▶ **Exercise**
Count every line in the data below where "June" occurs, then state that number and nothing more.

Modification records

- - - -

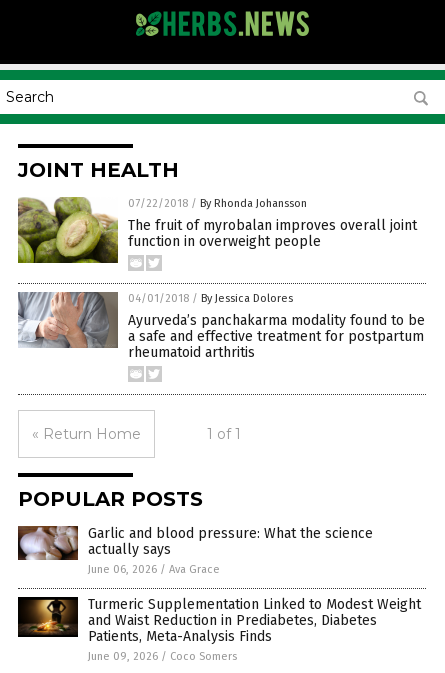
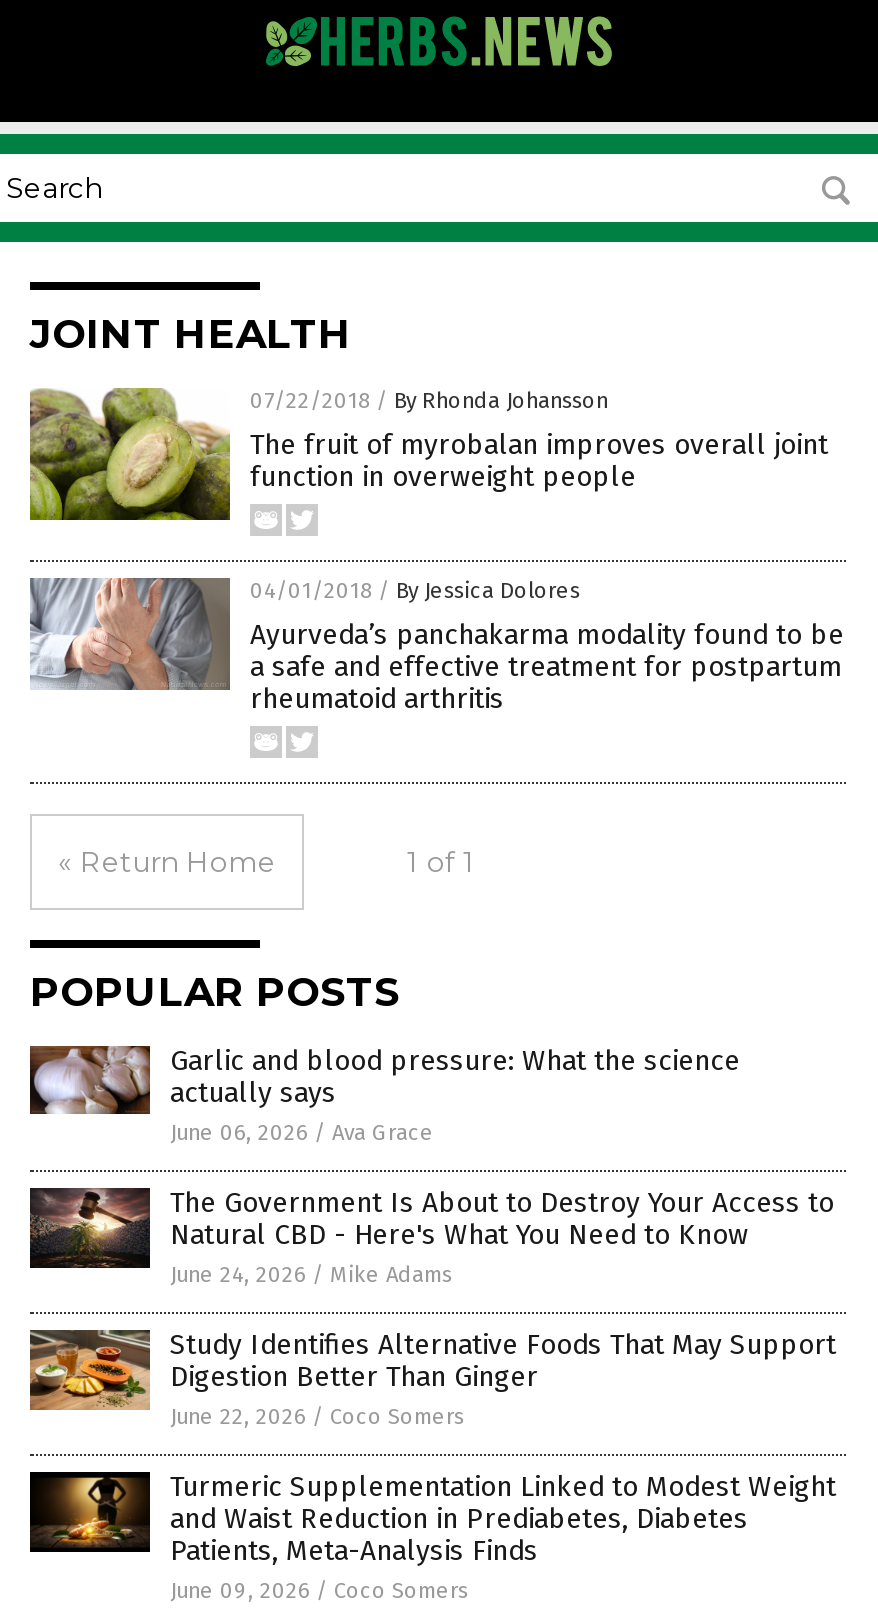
+ [image]

+ [image]
+ The Government Is About to Destroy Your Access to
+ Natural CBD - Here's What You Need to Know
+ June 24, 2026 / Mike Adams
+ Study Identifies Alternative Foods That May Support
+ Digestion Better Than Ginger
+ June 22, 2026 / Coco Somers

- - - -

▶ **Solution**
2